(What this task involves): With the pictures set aside, write out all of the data exactly as it stands.

Segment Start: Information provided

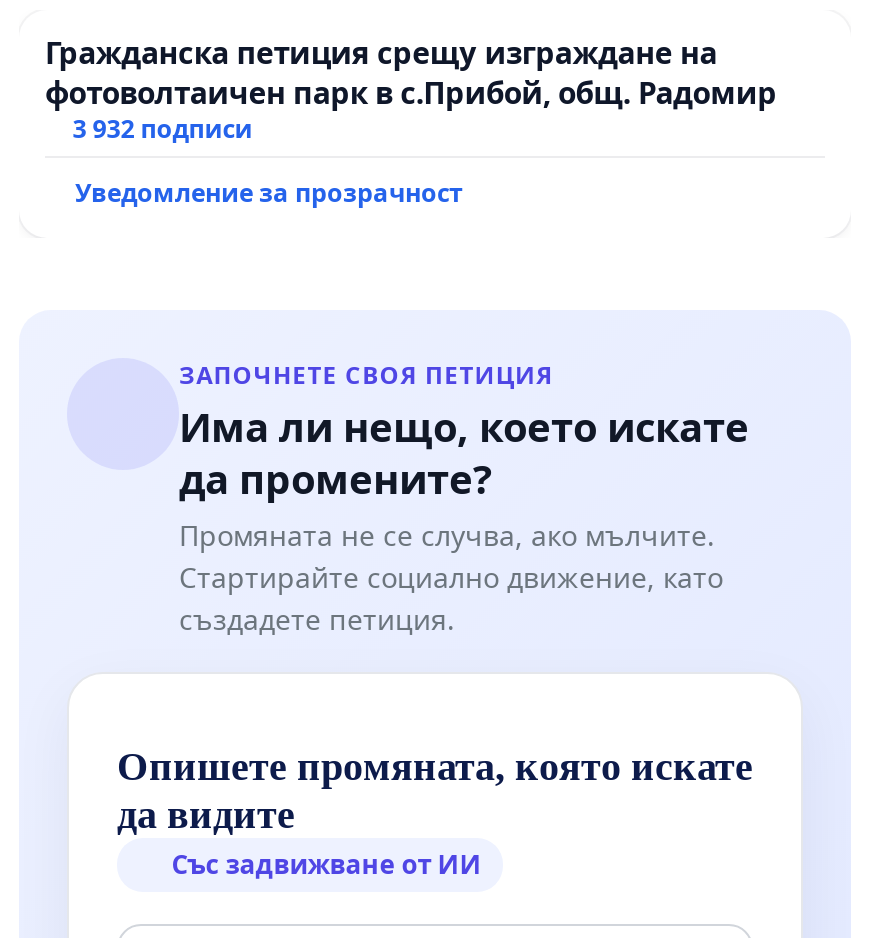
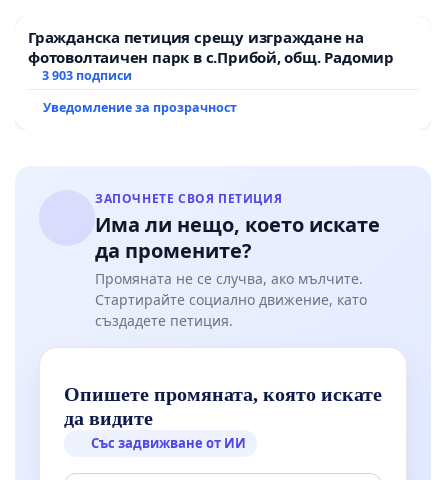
- 3 932 подписи
+ 3 903 подписи
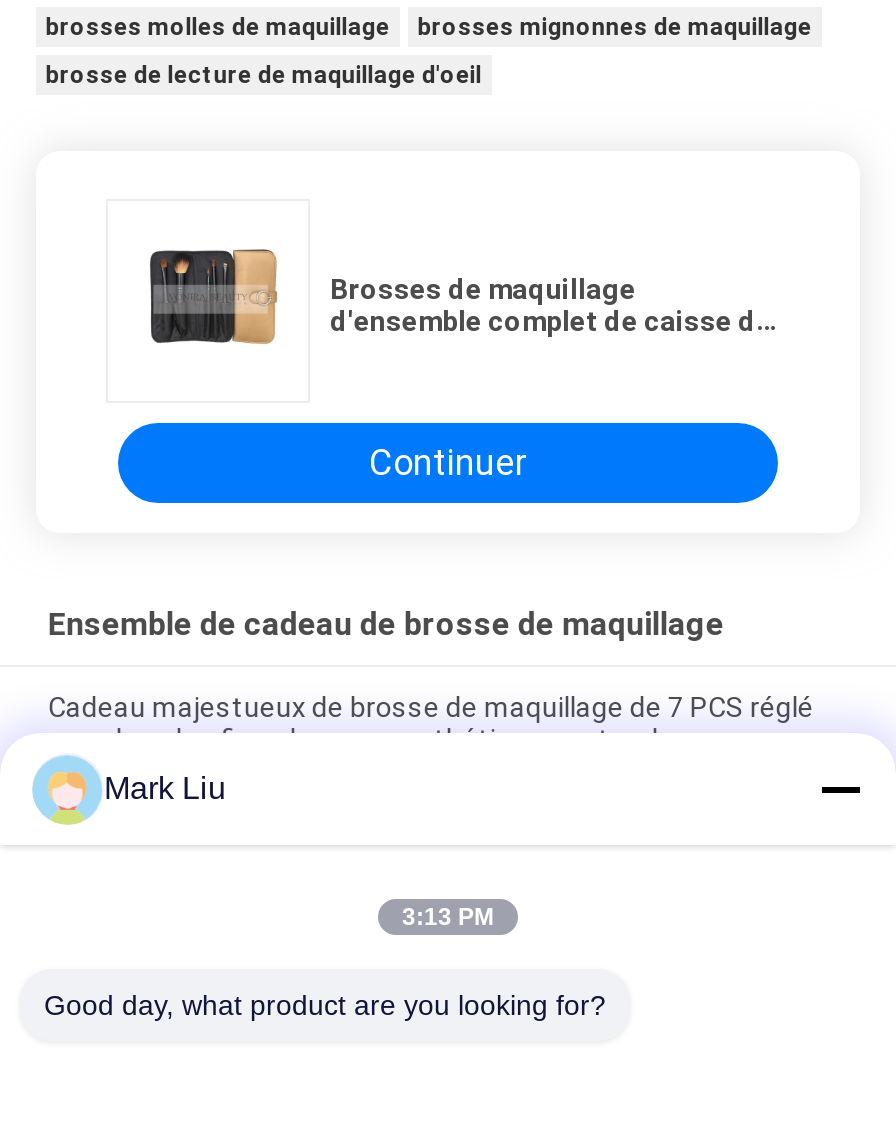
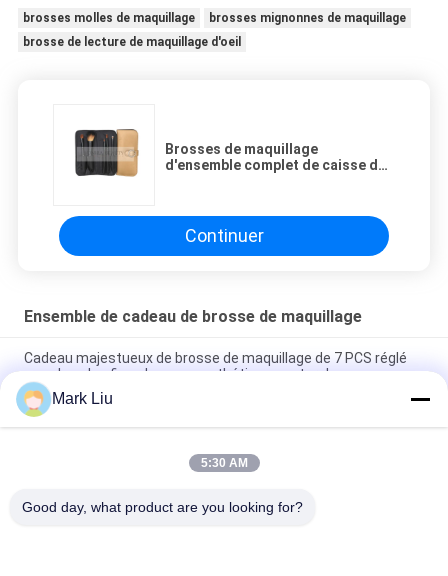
- 3:13 PM
+ 5:30 AM
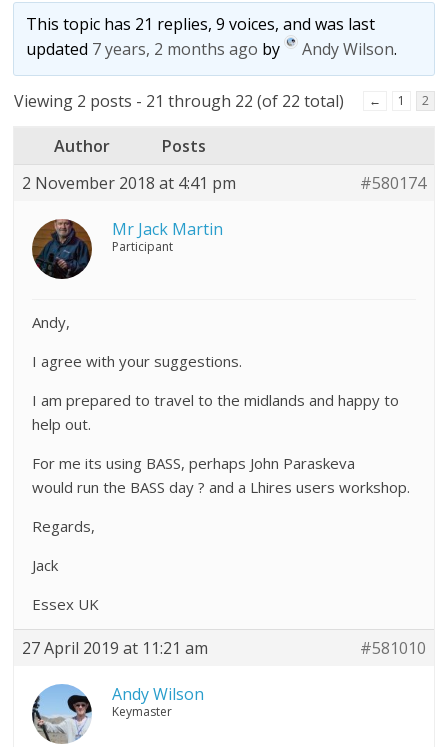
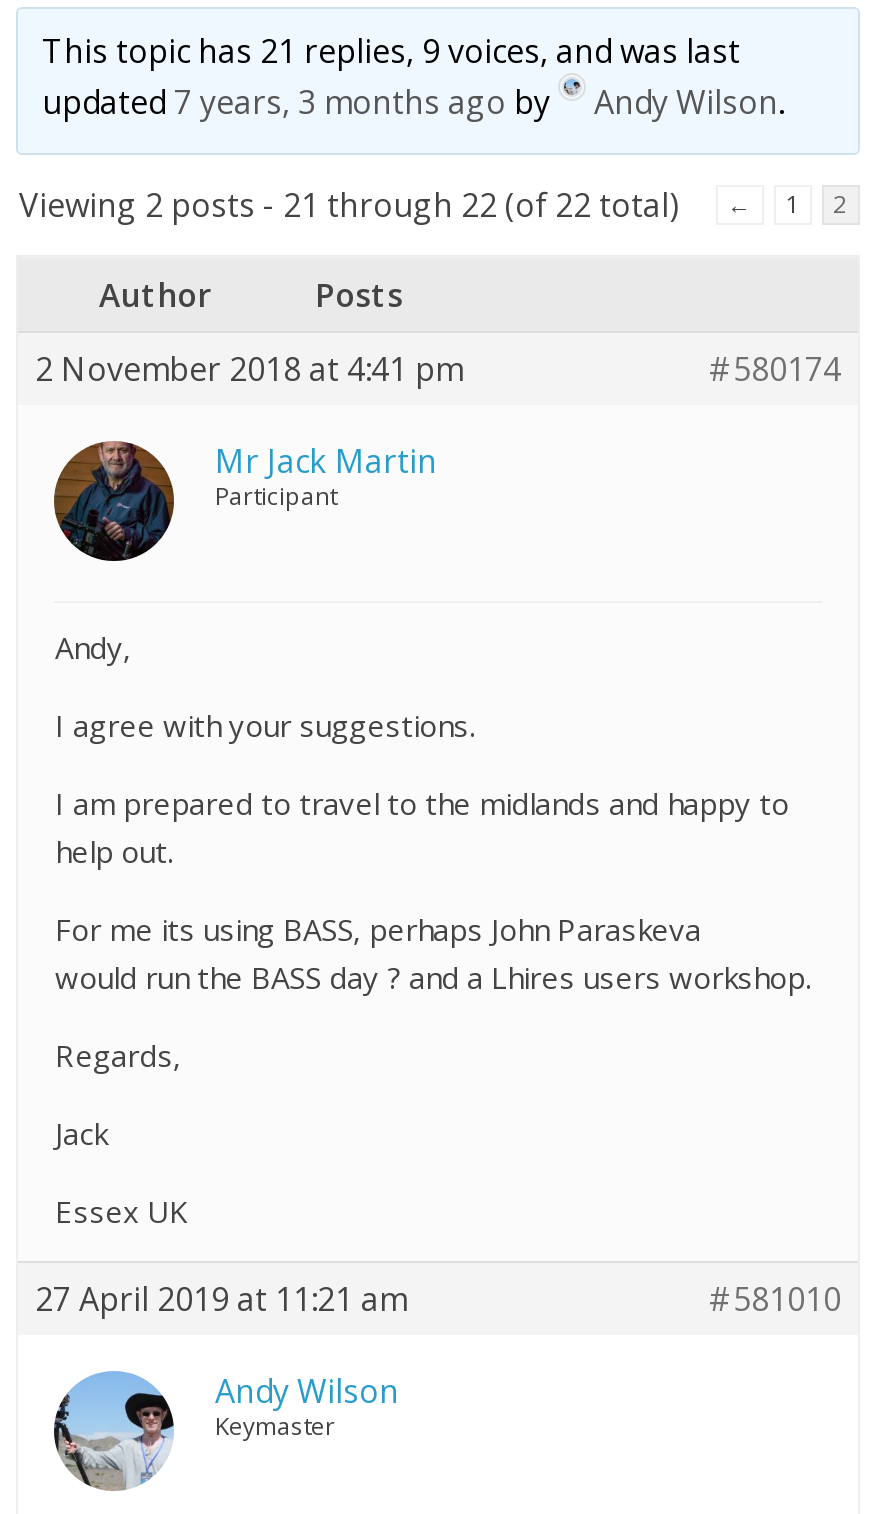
- updated 7 years, 2 months ago by
+ updated 7 years, 3 months ago by
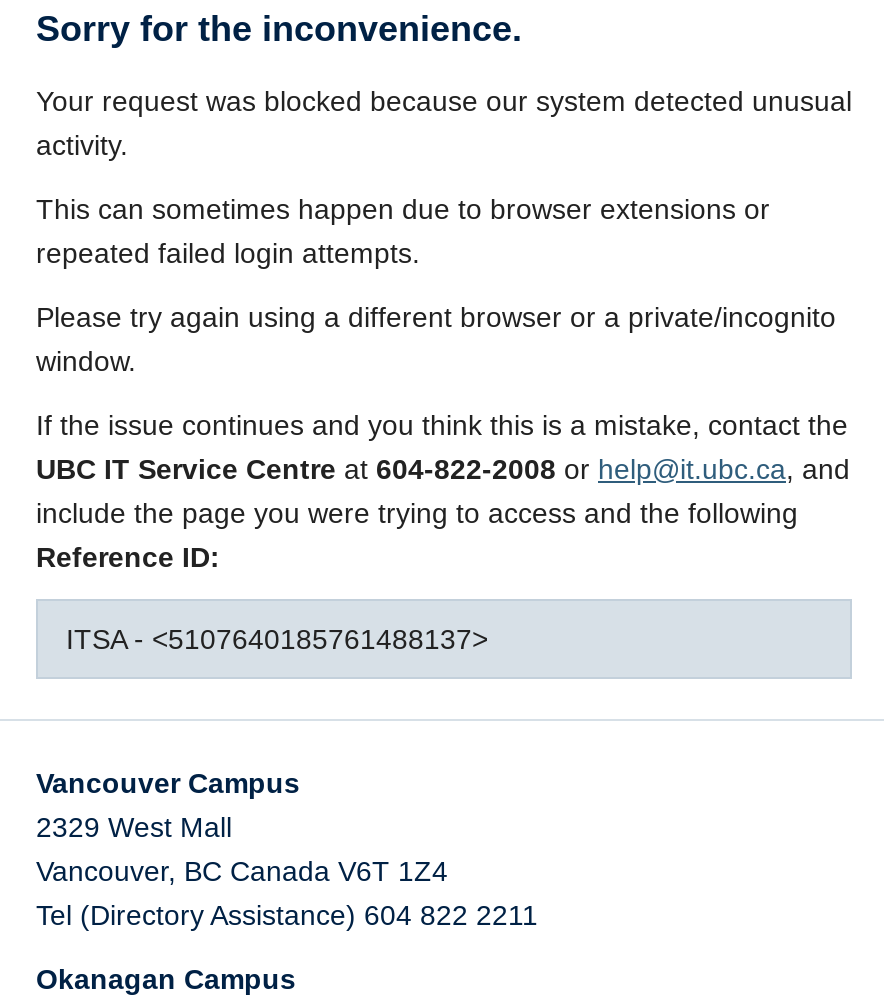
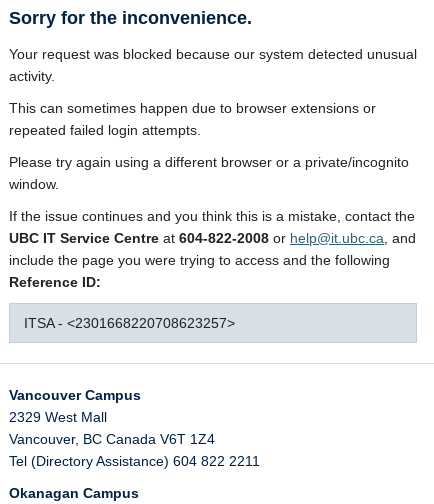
- ITSA - <5107640185761488137>
+ ITSA - <2301668220708623257>
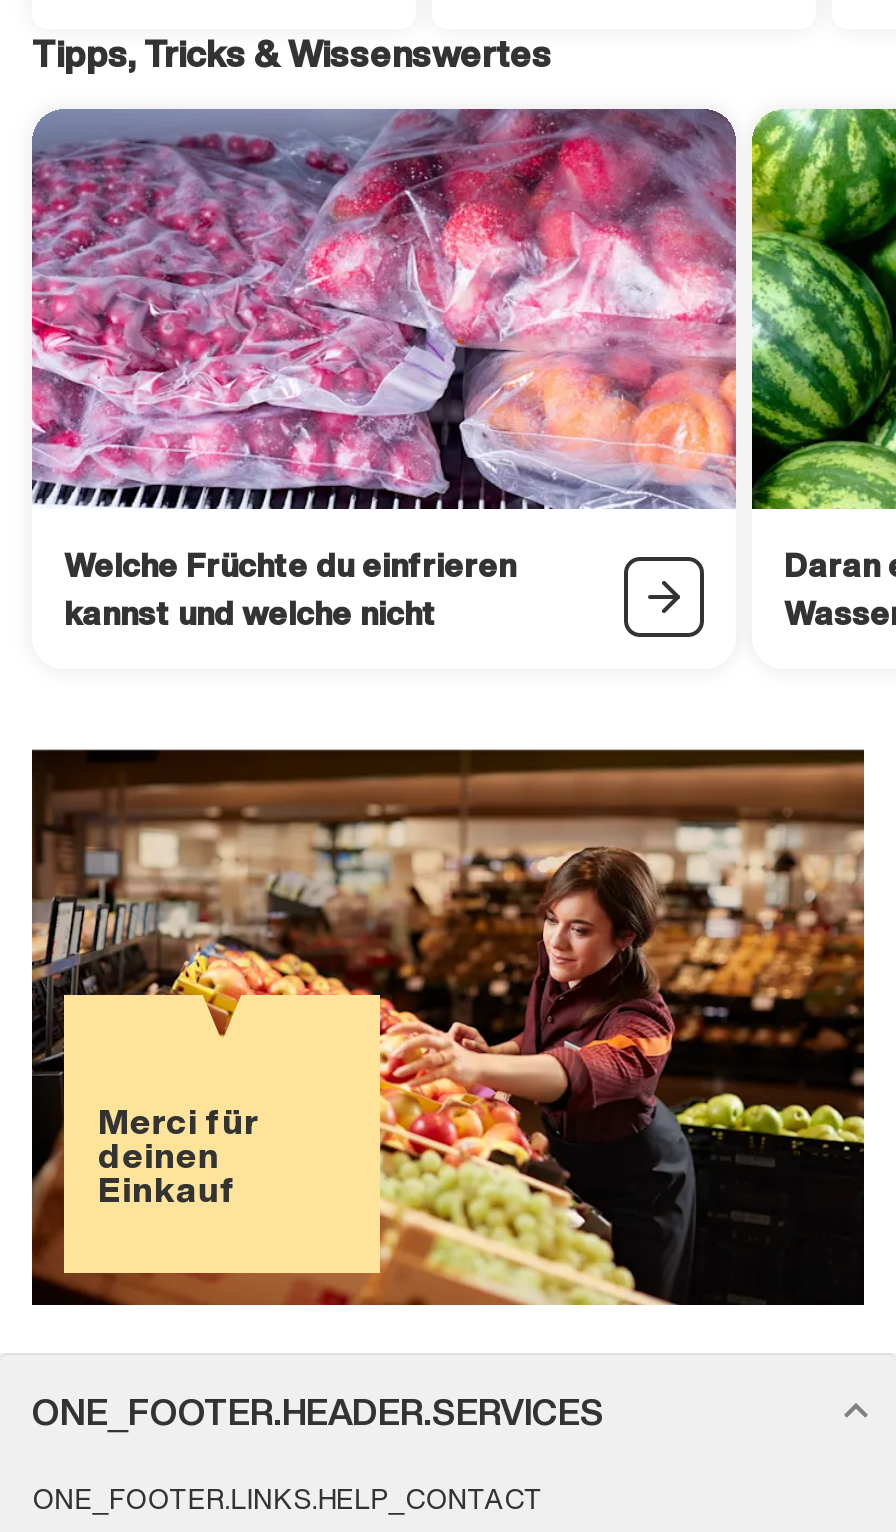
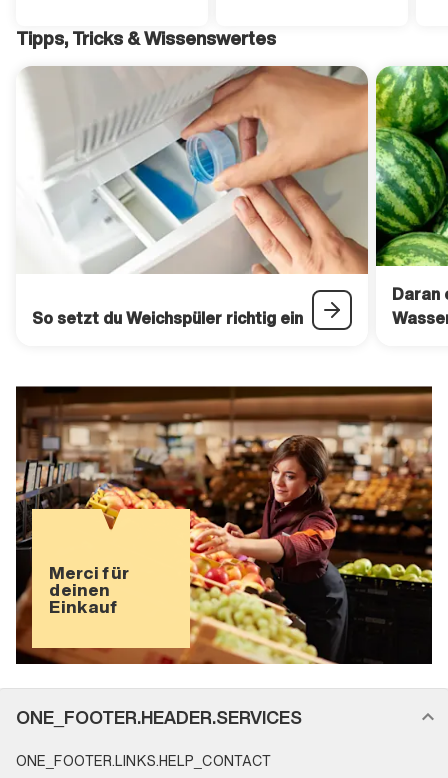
- [image]
- Welche Früchte du einfrieren
- kannst und welche nicht
+ [image]
+ So setzt du Weichspüler richtig ein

Segment End: Information provided

(Solved exercise):
- 3 932 подписи
+ 3 903 подписи
- 3:13 PM
+ 5:30 AM
- updated 7 years, 2 months ago by
+ updated 7 years, 3 months ago by
- ITSA - <5107640185761488137>
+ ITSA - <2301668220708623257>
- [image]
- Welche Früchte du einfrieren
- kannst und welche nicht
+ [image]
+ So setzt du Weichspüler richtig ein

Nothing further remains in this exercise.